▸ About this task
Transcribe the following entries word for word; no picture is to appear in the copy.
*** The data Section Begins ***
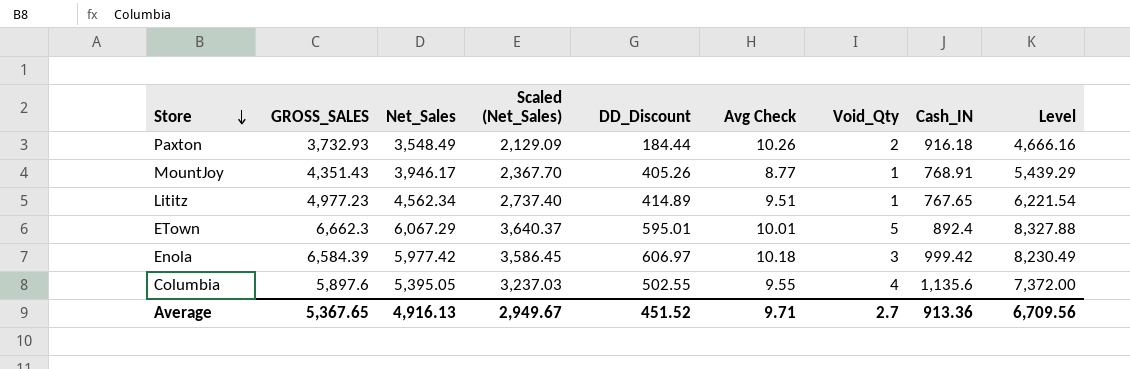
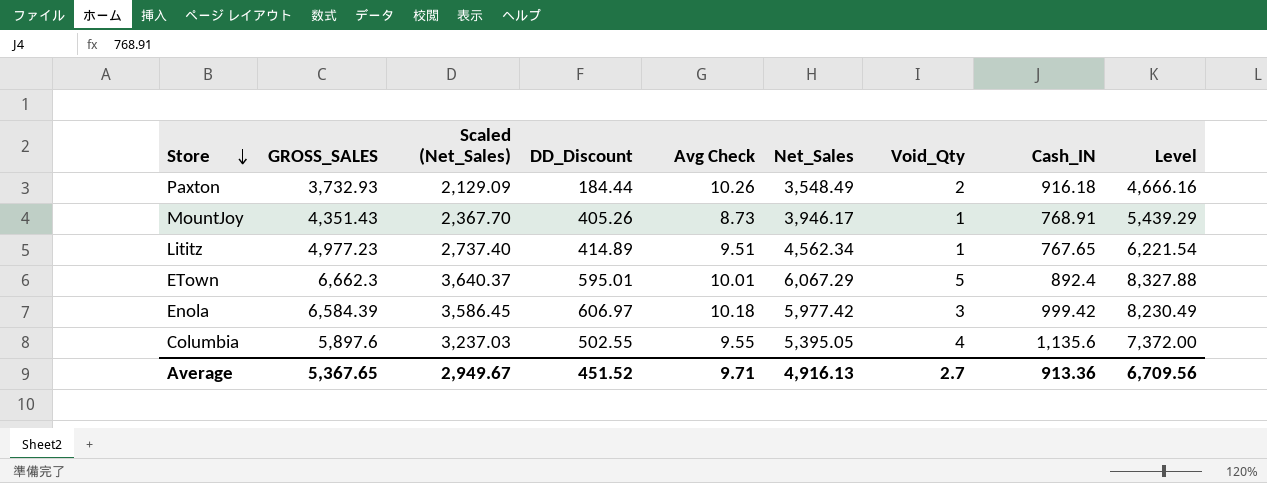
column Net_Sales | position: 3 -> 6
MountJoy | Avg Check: 8.77 -> 8.73

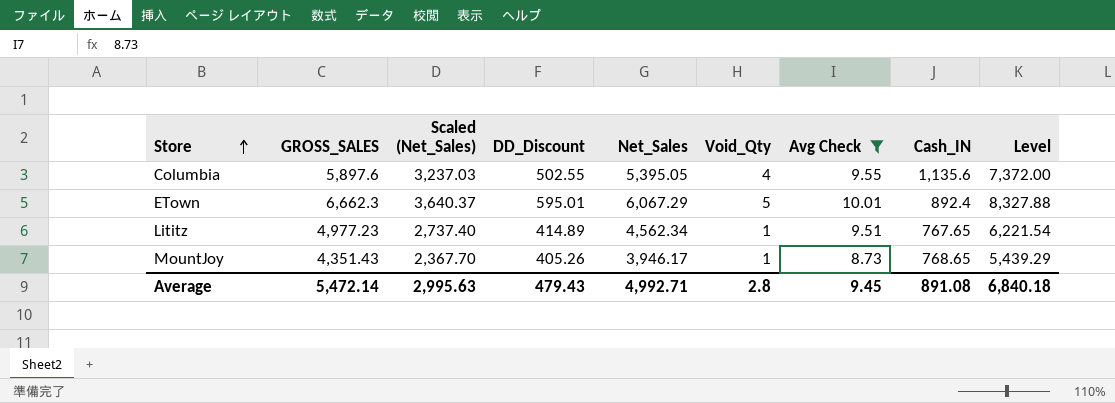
filter: none -> Avg Check <= 10.01
row order: Store descending -> Store ascending
column Avg Check | position: 5 -> 7
MountJoy | Cash_IN: 768.91 -> 768.65
Average | GROSS_SALES: 5,367.65 -> 5,472.14
Average | Scaled (Net_Sales): 2,949.67 -> 2,995.63
Average | DD_Discount: 451.52 -> 479.43
Average | Net_Sales: 4,916.13 -> 4,992.71
Average | Void_Qty: 2.7 -> 2.8
Average | Avg Check: 9.71 -> 9.45
Average | Cash_IN: 913.36 -> 891.08
Average | Level: 6,709.56 -> 6,840.18

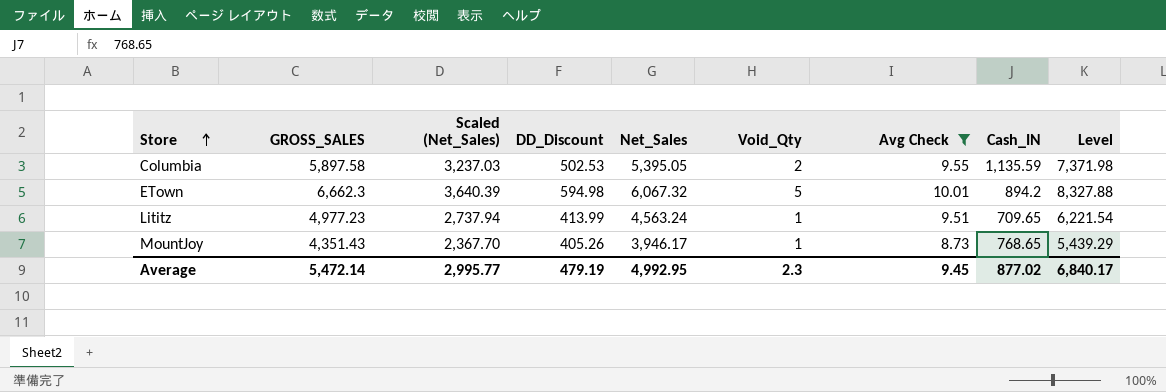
Columbia | GROSS_SALES: 5,897.6 -> 5,897.58
Columbia | DD_Discount: 502.55 -> 502.53
Columbia | Void_Qty: 4 -> 2
Columbia | Cash_IN: 1,135.6 -> 1,135.59
Columbia | Level: 7,372.00 -> 7,371.98
ETown | Scaled (Net_Sales): 3,640.37 -> 3,640.39
ETown | DD_Discount: 595.01 -> 594.98
ETown | Net_Sales: 6,067.29 -> 6,067.32
ETown | Cash_IN: 892.4 -> 894.2
Lititz | Scaled (Net_Sales): 2,737.40 -> 2,737.94
Lititz | DD_Discount: 414.89 -> 413.99
Lititz | Net_Sales: 4,562.34 -> 4,563.24
Lititz | Cash_IN: 767.65 -> 709.65
Average | Scaled (Net_Sales): 2,995.63 -> 2,995.77
Average | DD_Discount: 479.43 -> 479.19
Average | Net_Sales: 4,992.71 -> 4,992.95
Average | Void_Qty: 2.8 -> 2.3
Average | Cash_IN: 891.08 -> 877.02
Average | Level: 6,840.18 -> 6,840.17

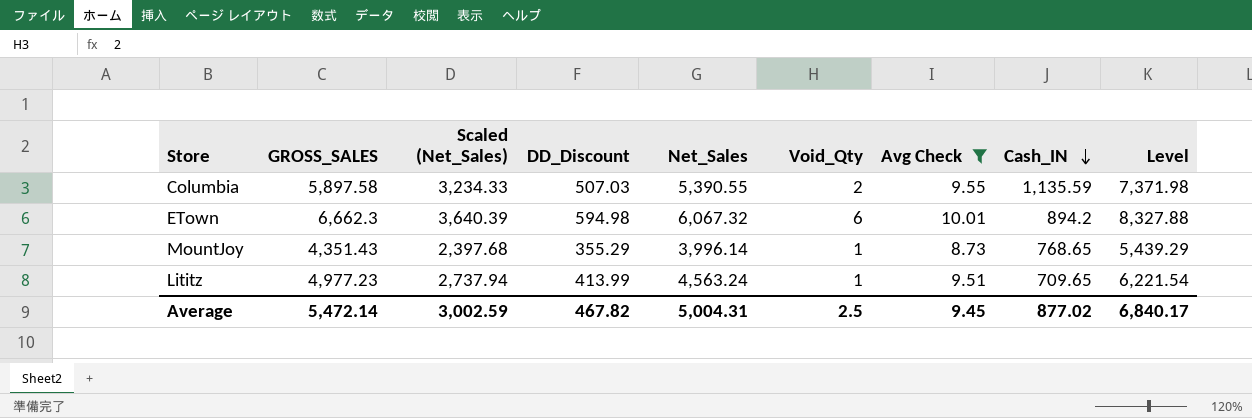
row order: Store ascending -> Cash_IN descending
Columbia | Scaled (Net_Sales): 3,237.03 -> 3,234.33
Columbia | DD_Discount: 502.53 -> 507.03
Columbia | Net_Sales: 5,395.05 -> 5,390.55
ETown | Void_Qty: 5 -> 6
MountJoy | Scaled (Net_Sales): 2,367.70 -> 2,397.68
MountJoy | DD_Discount: 405.26 -> 355.29
MountJoy | Net_Sales: 3,946.17 -> 3,996.14
Average | Scaled (Net_Sales): 2,995.77 -> 3,002.59
Average | DD_Discount: 479.19 -> 467.82
Average | Net_Sales: 4,992.95 -> 5,004.31
Average | Void_Qty: 2.3 -> 2.5

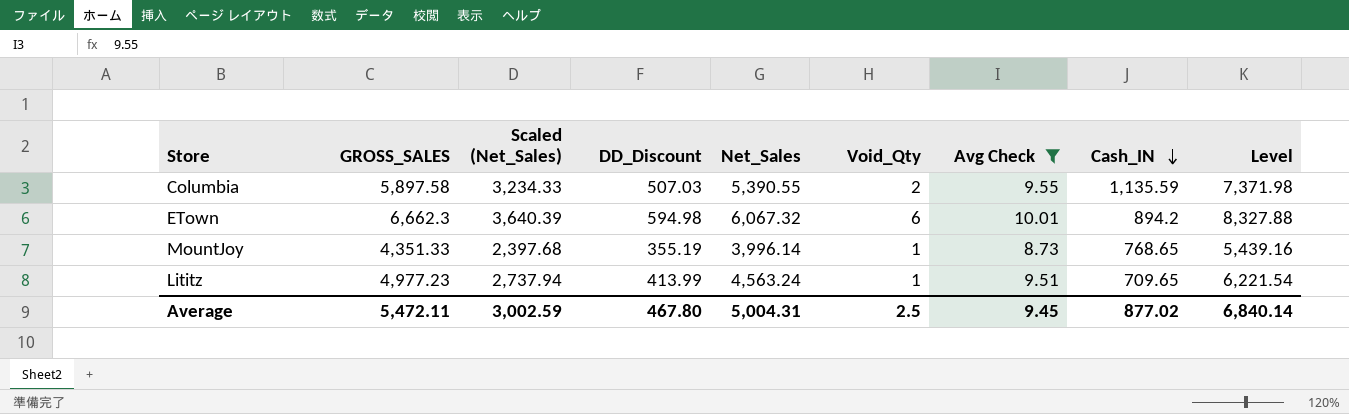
MountJoy | GROSS_SALES: 4,351.43 -> 4,351.33
MountJoy | DD_Discount: 355.29 -> 355.19
MountJoy | Level: 5,439.29 -> 5,439.16
Average | GROSS_SALES: 5,472.14 -> 5,472.11
Average | DD_Discount: 467.82 -> 467.80
Average | Level: 6,840.17 -> 6,840.14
*** The data Section Ends ***
▸ Exercise output
column Net_Sales | position: 3 -> 6
MountJoy | Avg Check: 8.77 -> 8.73

filter: none -> Avg Check <= 10.01
row order: Store descending -> Store ascending
column Avg Check | position: 5 -> 7
MountJoy | Cash_IN: 768.91 -> 768.65
Average | GROSS_SALES: 5,367.65 -> 5,472.14
Average | Scaled (Net_Sales): 2,949.67 -> 2,995.63
Average | DD_Discount: 451.52 -> 479.43
Average | Net_Sales: 4,916.13 -> 4,992.71
Average | Void_Qty: 2.7 -> 2.8
Average | Avg Check: 9.71 -> 9.45
Average | Cash_IN: 913.36 -> 891.08
Average | Level: 6,709.56 -> 6,840.18

Columbia | GROSS_SALES: 5,897.6 -> 5,897.58
Columbia | DD_Discount: 502.55 -> 502.53
Columbia | Void_Qty: 4 -> 2
Columbia | Cash_IN: 1,135.6 -> 1,135.59
Columbia | Level: 7,372.00 -> 7,371.98
ETown | Scaled (Net_Sales): 3,640.37 -> 3,640.39
ETown | DD_Discount: 595.01 -> 594.98
ETown | Net_Sales: 6,067.29 -> 6,067.32
ETown | Cash_IN: 892.4 -> 894.2
Lititz | Scaled (Net_Sales): 2,737.40 -> 2,737.94
Lititz | DD_Discount: 414.89 -> 413.99
Lititz | Net_Sales: 4,562.34 -> 4,563.24
Lititz | Cash_IN: 767.65 -> 709.65
Average | Scaled (Net_Sales): 2,995.63 -> 2,995.77
Average | DD_Discount: 479.43 -> 479.19
Average | Net_Sales: 4,992.71 -> 4,992.95
Average | Void_Qty: 2.8 -> 2.3
Average | Cash_IN: 891.08 -> 877.02
Average | Level: 6,840.18 -> 6,840.17

row order: Store ascending -> Cash_IN descending
Columbia | Scaled (Net_Sales): 3,237.03 -> 3,234.33
Columbia | DD_Discount: 502.53 -> 507.03
Columbia | Net_Sales: 5,395.05 -> 5,390.55
ETown | Void_Qty: 5 -> 6
MountJoy | Scaled (Net_Sales): 2,367.70 -> 2,397.68
MountJoy | DD_Discount: 405.26 -> 355.29
MountJoy | Net_Sales: 3,946.17 -> 3,996.14
Average | Scaled (Net_Sales): 2,995.77 -> 3,002.59
Average | DD_Discount: 479.19 -> 467.82
Average | Net_Sales: 4,992.95 -> 5,004.31
Average | Void_Qty: 2.3 -> 2.5

MountJoy | GROSS_SALES: 4,351.43 -> 4,351.33
MountJoy | DD_Discount: 355.29 -> 355.19
MountJoy | Level: 5,439.29 -> 5,439.16
Average | GROSS_SALES: 5,472.14 -> 5,472.11
Average | DD_Discount: 467.82 -> 467.80
Average | Level: 6,840.17 -> 6,840.14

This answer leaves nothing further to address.